Segundo Gois, a pandemia ajudou a reduzir em parte o preconceito enraizado na sociedade e parte do estigma que se tinha em falar sobre e buscar atendimento para doenças psiquiátricas. “Houve um aumento expressivo da busca por atendimentos psiquiátricos e psicológicos, facilitados também pelo acesso das modalidades de atendimento a distância (telemedicina), ferramenta de essencial importância principalmente nos momentos mais graves da pandemia e isolamento social”, complementa ele.

As mulheres estão mais depressivas do que os homens?

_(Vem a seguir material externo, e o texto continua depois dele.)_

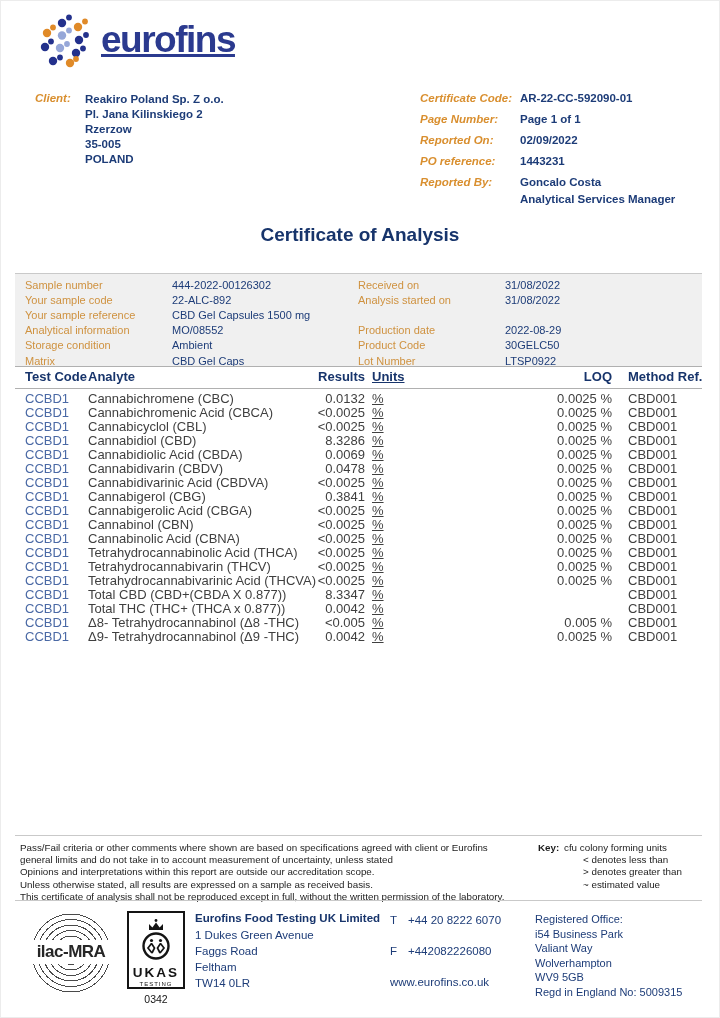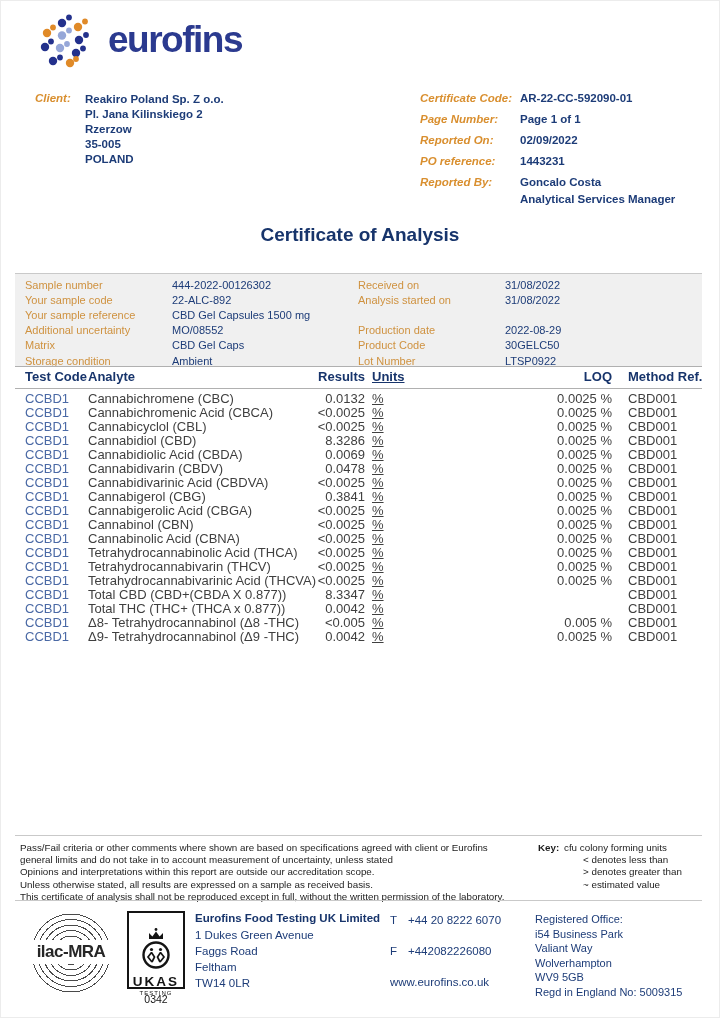--- a/index.html
+++ b/index.html
@@ -8,7 +8,7 @@
         box-shadow:inset 0 0 0 1px #ececec;}
   
   .logo{position:absolute;left:38px;top:14px;display:flex;align-items:center;}
-  .brand{font-size:37px;font-weight:bold;color:#2b3a8f;letter-spacing:-1.5px;margin-left:16px;margin-top:-2px;}
+  .brand{font-size:37px;font-weight:bold;color:#2b3a8f;letter-spacing:-1.5px;margin-left:9px;margin-top:-2px;text-decoration:underline;}
   
   .client{position:absolute;left:35px;top:92px;display:flex;font-size:11.5px;}
   .olabel{color:#d98f2f;font-style:italic;font-weight:bold;}

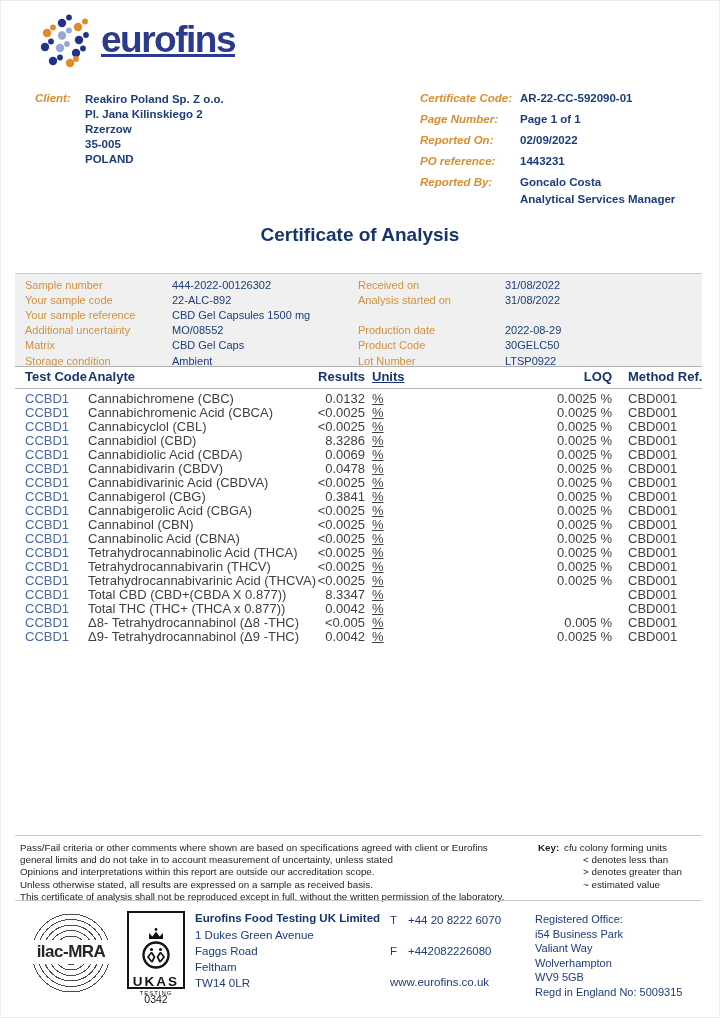--- a/index.html
+++ b/index.html
@@ -170,7 +170,7 @@
           <span class="svalue">CBD Gel Capsules 1500 mg</span>
         </div>
         <div class="srow">
-          <span class="slabel">Additional uncertainty</span>
+          <span class="slabel">Analytical information</span>
           <span class="svalue">MO/08552</span>
         </div>
         <div class="srow">

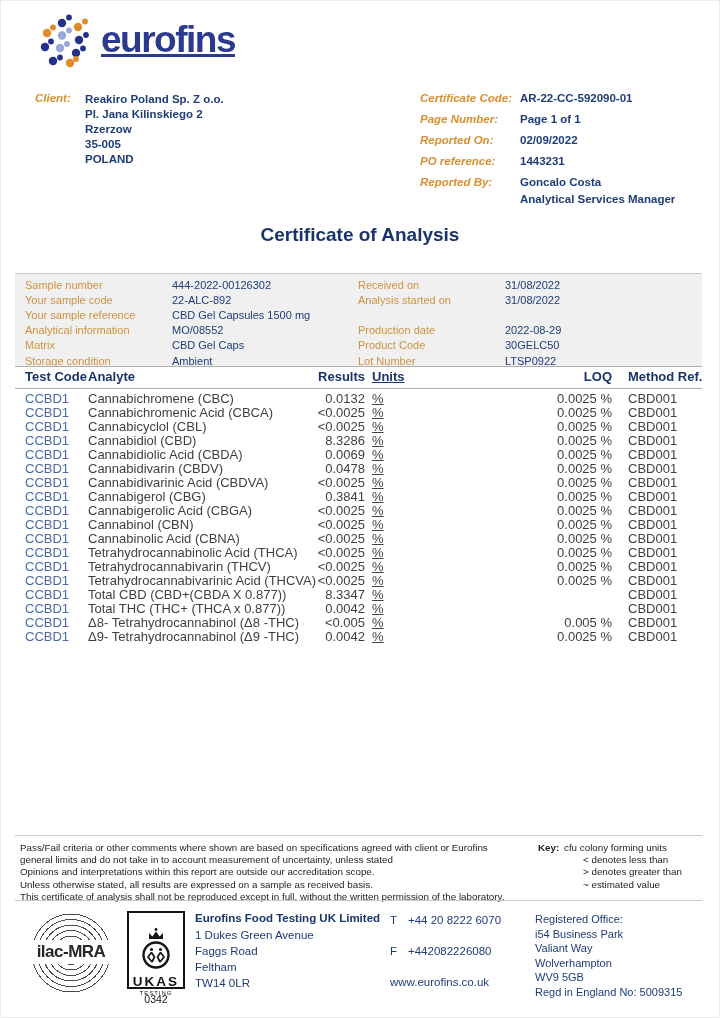--- a/index.html
+++ b/index.html
@@ -174,12 +174,12 @@
           <span class="svalue">MO/08552</span>
         </div>
         <div class="srow">
+          <span class="slabel">Storage condition</span>
+          <span class="svalue">Ambient</span>
+        </div>
+        <div class="srow">
           <span class="slabel">Matrix</span>
           <span class="svalue">CBD Gel Caps</span>
-        </div>
-        <div class="srow">
-          <span class="slabel">Storage condition</span>
-          <span class="svalue">Ambient</span>
         </div>
       </div>
     <div class="scol" style="left:343px">

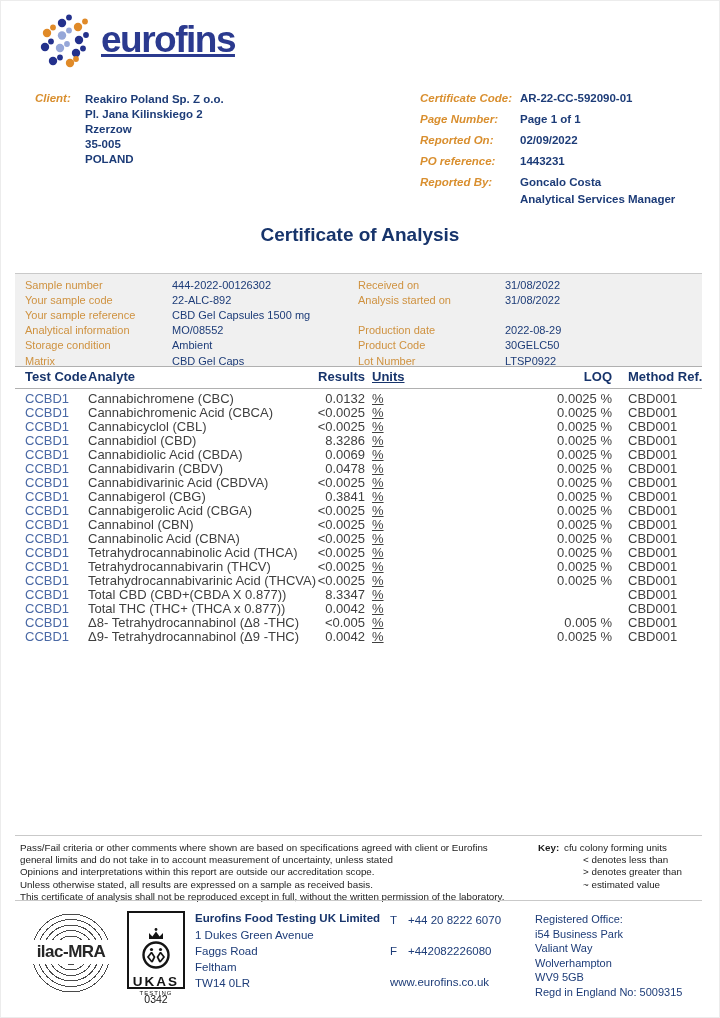--- a/index.html
+++ b/index.html
@@ -58,7 +58,7 @@
              display:flex;align-items:center;justify-content:center;}
   .ilac-band span{font-weight:bold;font-size:17px;color:#262626;letter-spacing:-0.5px;}
   .ukas{position:absolute;left:127px;top:911px;width:58px;height:78px;border:2px solid #141414;
-        text-align:center;box-sizing:border-box;padding-top:14px;}
+        text-align:center;box-sizing:border-box;padding-top:5px;}
   .ukas-name{font-size:13.5px;font-weight:bold;color:#141414;letter-spacing:2px;margin-top:-1px;}
   .ukas-sub{font-size:6px;color:#141414;letter-spacing:1px;margin-top:1px;}
   .ukas-num{position:absolute;left:127px;top:993px;width:58px;text-align:center;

De acordo com a pesquisa, 14,7% das mulheres relataram o diagnóstico de depressão enquanto 7,3% dos homens disseram o mesmo. Mas estamos falando de um mal do século que tem atingido o mundo todo. Portanto, homens e mulheres então sujeitos na mesma proporção a sofrerem de depressão.

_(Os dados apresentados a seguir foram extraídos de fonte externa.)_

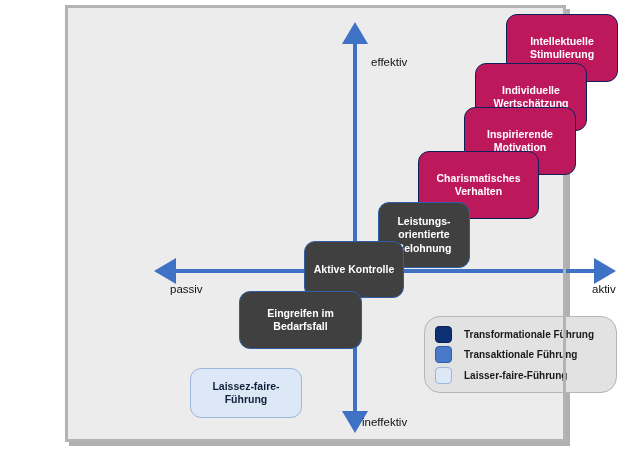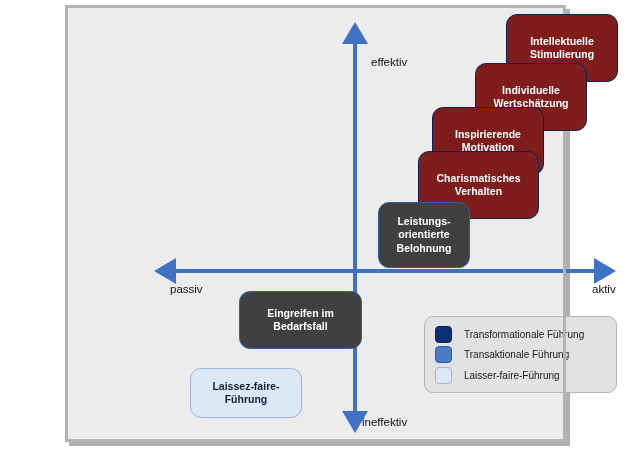--- a/index.html
+++ b/index.html
@@ -44,7 +44,7 @@
     padding:4px 6px;
   }
   .box span{display:block;}
-  .dark{background:#7f1d1d;color:#ffffff;border:1px solid #0a2257;}
+  .dark{background:#be185d;color:#ffffff;border:1px solid #0a2257;}
   .mid{background:#404040;color:#ffffff;border:1px solid #2f5da8;}
   .light{background:#dde8f7;color:#11203a;border:1px solid #9db6dc;margin-top:24px;}
 

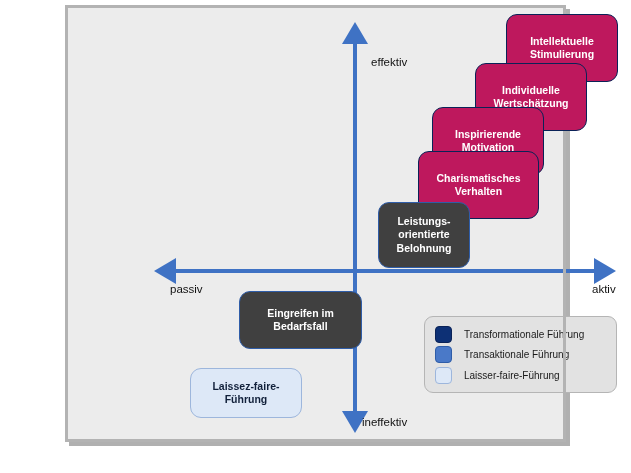--- a/index.html
+++ b/index.html
@@ -50,7 +50,7 @@
 
   .b-intellektuelle{left:440px;top:8px;width:112px;height:68px;z-index:1;}
   .b-individuelle{left:409px;top:57px;width:112px;height:68px;z-index:2;}
-  .b-inspirierende{left:366px;top:101px;width:112px;height:68px;z-index:3;}
+  .b-inspirierende{left:398px;top:101px;width:112px;height:68px;z-index:3;}
   .b-charismatisches{left:352px;top:145px;width:121px;height:68px;z-index:4;}
   .b-leistungs{left:312px;top:196px;width:92px;height:66px;z-index:5;}
   .b-aktive{left:238px;top:235px;width:100px;height:57px;z-index:6;}

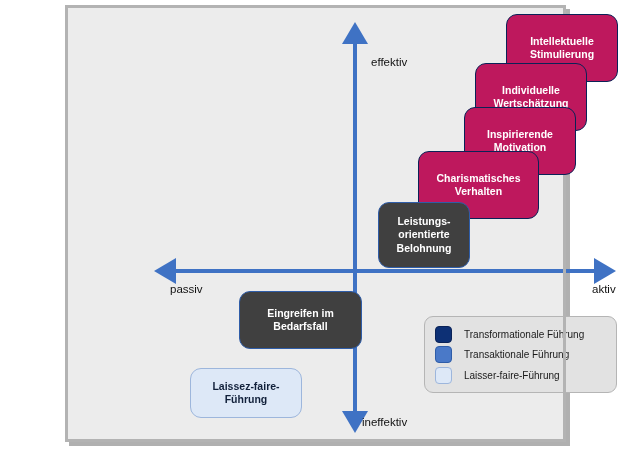--- a/index.html
+++ b/index.html
@@ -126,6 +126,11 @@
       </div>
     </div>
 
+    <div class="box mid b-aktive">
+      <div>
+        <span>Aktive Kontrolle</span>
+      </div>
+    </div>
 
     <div class="box mid b-eingreifen">
       <div>

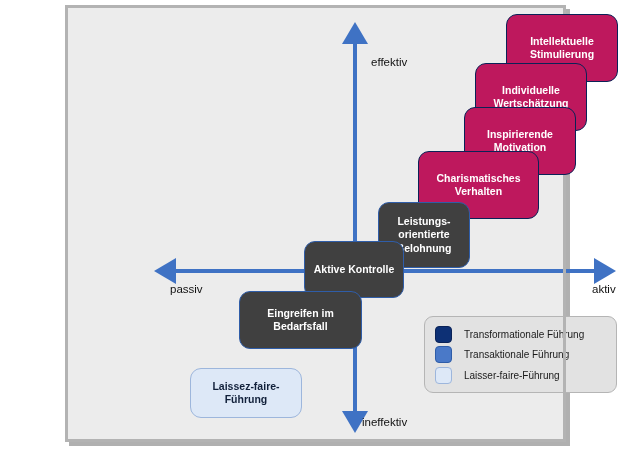--- a/index.html
+++ b/index.html
@@ -60,9 +60,9 @@
   
   .legend{
     position:absolute;left:358px;top:310px;width:193px;height:77px;
-    background:#e2e2e2;border:1px solid #b5b5b5;border-radius:9px;
+    background:#e2e2e2;border:1px solid #b5b5b5;border-radius:16px;
     box-sizing:border-box;padding:8px 10px;
-    display:flex;flex-direction:column;justify-content:space-between;
+    display:flex;flex-direction:column;justify-content:space-between;font-weight:bold;
   }
   .legend-row{display:flex;align-items:center;gap:12px;height:18px;}
   .swatch{width:17px;height:17px;border-radius:4px;box-sizing:border-box;flex:0 0 auto;}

Contudo, a mulher, perante a sociedade, se permite falar mais sobre isso. Além disso, elas têm realmente maior incidência de quadros depressivos, o que em parte pode ser explicado por fatores hormonais, mas também pelo fato de a maioria das mulheres hoje em dia desempenharem múltiplas funções.

Alerta para o futuro

A depressão não precisa de um grande fator para surgir. Mesmo quando tudo aparenta estar bem, a pessoa pode sentir uma imensa tristeza que não consegue nominar, destaca Juliana. Além disso, alguns sintomas podem ser alerta para possível quadro depressivo, como:

  • Perda de vontade de estar com pessoas;
  • Alterações do humor;
  • Tristeza ou vontade de chorar sem aparente motivo;
  • Perda da vontade para situações anteriormente prazerosas;
  • Irritabilidade;
  • Alteração do padrão alimentar (aumento ou redução do apetite);
  • Insônia ou sono excessivo;
  • Perda da libido;
  • Queda do rendimento profissional ou acadêmico,
  • Abuso de álcool.

Na psicanálise, conta a psicóloga, a depressão está relacionada a uma perda de ideal, como se o mundo imagina pelo sujeito desabasse e, no seu lugar surge um imenso vazio. Assim, a depressão pode ser relacionada a um esvaziamento pelo qual nada mais faz sentido para o sujeito.

Gois orienta que ao observar a intensidade dos fatores acima, podendo ser acrescido o sofrimento e a dificuldade para manter as atividades cotidianas, mais rapidamente a pessoa deve buscar atendimento especializado com psiquiatra ou psicólogo. “O combate se dá por intervenções em melhorar o estilo de vida, e quando a situação se torna mais agressiva e com consequências claras para as rotinas da pessoa, deve se buscar atendimento especializado”, conclui o profissional.